システムの許可が完了しているか、デバイスに確認待ちのシステム通知がないか確認します。スイッチをオフにしてしばらく待ち、もう一度オンにしてください。連続して素早くタップしないでください。最近ネットワーク設定を大きく変更した場合は、現在のWi-Fiに再接続し、基本的なネットワークが正常であることを確認してからテストします。それでも維持できない場合は、スイッチの動作、使用したネットワーク、サーバーの種類を記録し、トラブルシューティングの「スイッチをオンにできない」章で確認を続けます。

4. 接続後もコンテンツにアクセスできない

まずDirectでローカルネットワークを確認し、次にProxyで現在のサーバー経路を確認し、最後にConfigでルールを確認します。

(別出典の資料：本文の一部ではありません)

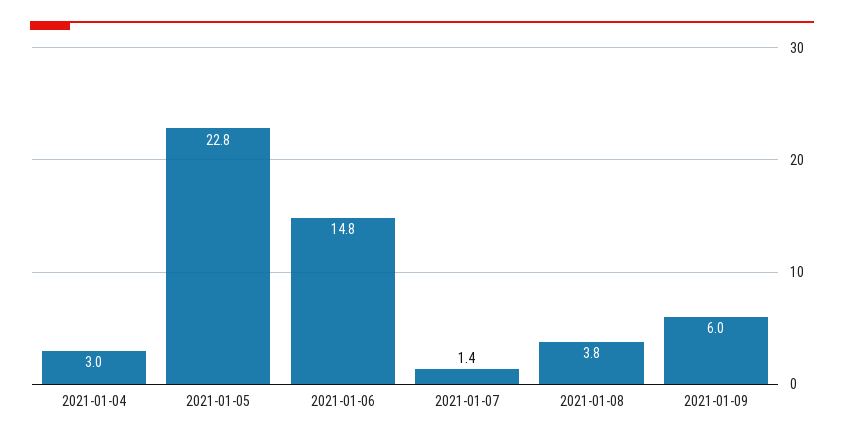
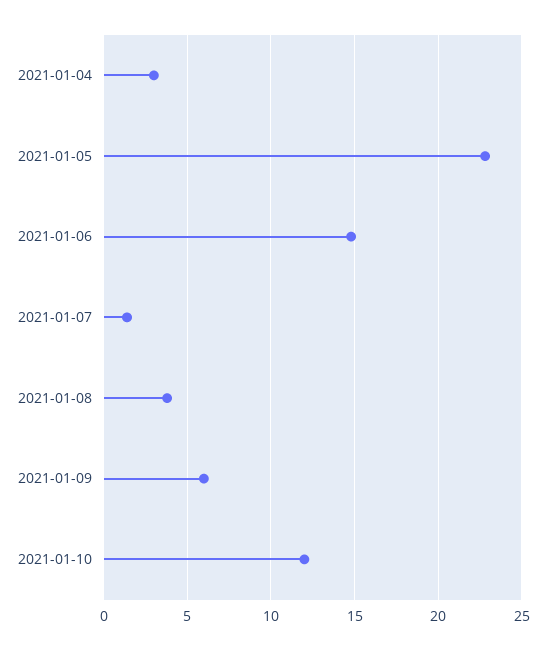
2021-01-10: none -> 12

Directでも失敗する場合は、サーバーのパラメータを変更せず、先にローカルネットワークを確認します。Proxyが正常でConfigが異常な場合は、DOMAIN-SUFFIX、GEOIP、IP-CIDR、最終フォールバック方針の順序を確認します。ConfigとProxyが失敗してDirectが正常な場合は、サーバー情報とConnectivity Testを重点的に確認します。

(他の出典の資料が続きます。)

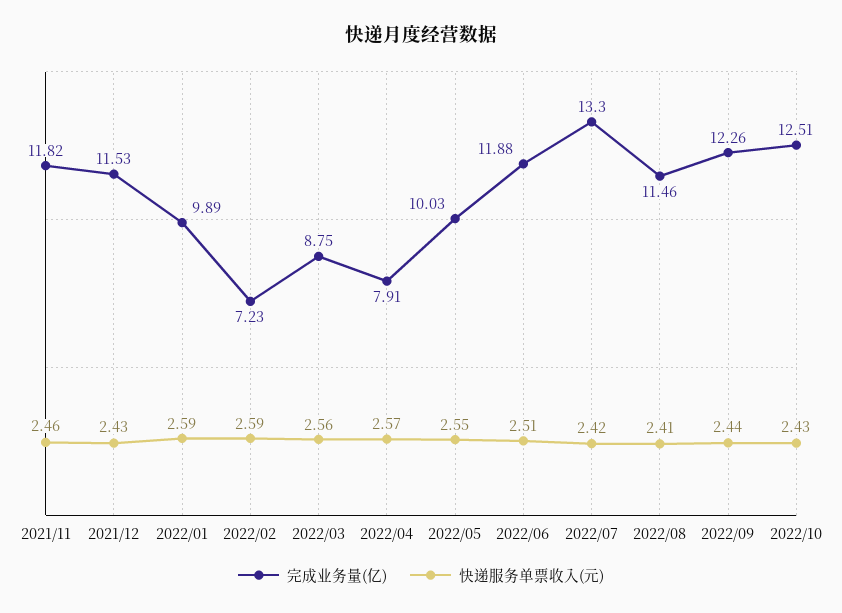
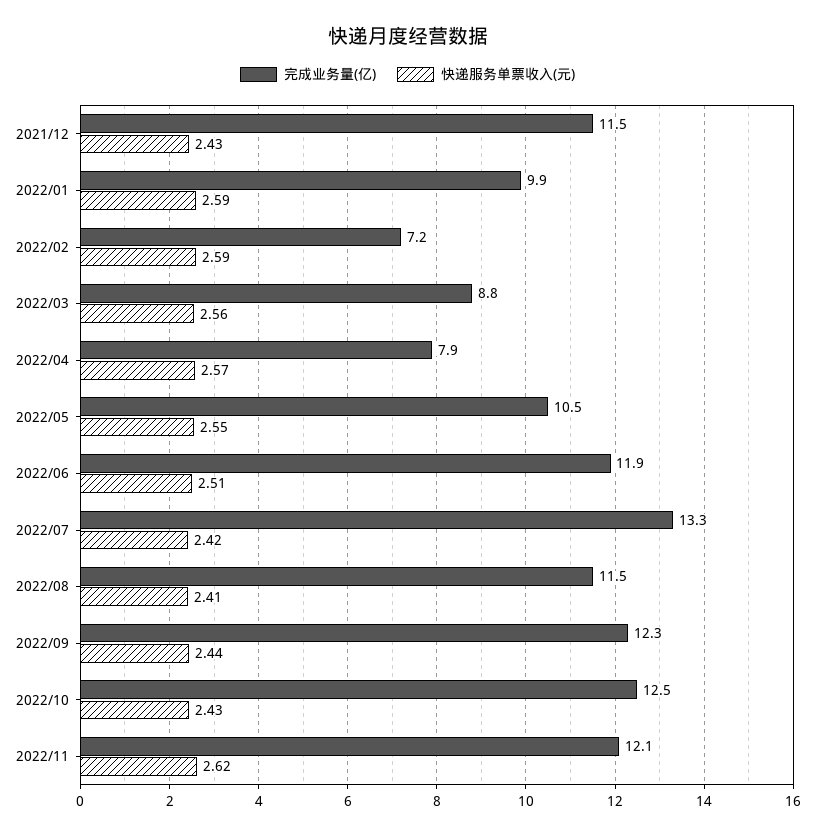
完成业务量(亿), 2021/11: 11.82 -> none
快递服务单票收入(元), 2021/11: 2.46 -> none
完成业务量(亿), 2022/05: 10.03 -> 10.5
完成业务量(亿), 2022/11: none -> 12.1
快递服务单票收入(元), 2022/11: none -> 2.62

5. 一部のドメインまたはアプリのコンテンツだけが異常

この現象では、すべてのサーバーを再読み込みするより、通常はルールの一致とDNSを確認します。まず異常な対象のドメインを記録し、前方にあるルールがDIRECT、PROXY、REJECTへ割り当てていないか確認します。ルールに問題がなければ、DNSの解決結果が安定しているか確認します。範囲が広すぎるDOMAIN-KEYWORDで無関係なドメインまで上書きしたり、具体的なルールより前にFINALを置いたりしないでください。

6. 購読の更新後に重複項目が表示される

まずHomeに同じSubscribeの記録が複数保存されていないか確認します。記録ごとに独自のサーバー一覧が生成される場合があるため、同じリンクを重複して追加すると表示も重複します。出所が明確で正常に更新できる1件だけを残し、削除する前にメモ名を確認して、使用中の記録を誤って削除しないようにします。整理後は1回だけ更新し、一覧が見やすくなったか確認します。

7. 接続は失敗しないが速度が遅い

速度の問題は層ごとに判断します。まず同じサーバー、同じネットワーク、同じGlobal Routingでテストを繰り返し、短時間の変動を除外します。次にWi-Fiとモバイル通信を切り替え、ローカルネットワークの影響を確認します。その後で、手元の一覧にある別のサーバー項目と比較します。プロトコルの特性、サーバー負荷、対象サービスの応答はすべて利用感に影響します。単一のConnectivity Testの遅延は、継続的な通信速度を示すものではありません。より詳しい切り分け方法はShadowrocketトラブルシューティングで確認できます。

完了後に確認する基本状態

  • Homeに、出所が明確でパラメータがそろったサーバー項目がある。
  • 現在のGlobal RoutingがConfig、Proxy、Directのどれか把握している。
  • 接続スイッチをオンのまま維持でき、システムの許可が完了している。
  • Connectivity Testと実際のアクセスを、それぞれ少なくとも1回確認している。
  • 異常時に1つの条件だけを変更し、テスト記録を残せる。

以上を完了すると、Shadowrocketの基本的な接続手順が確立します。以降、自分でルール、DNS、On Demand、複雑な設定を調整する場合は、現在正常に動作している状態を基準として保存し、項目ごとに変更と確認を行ってください。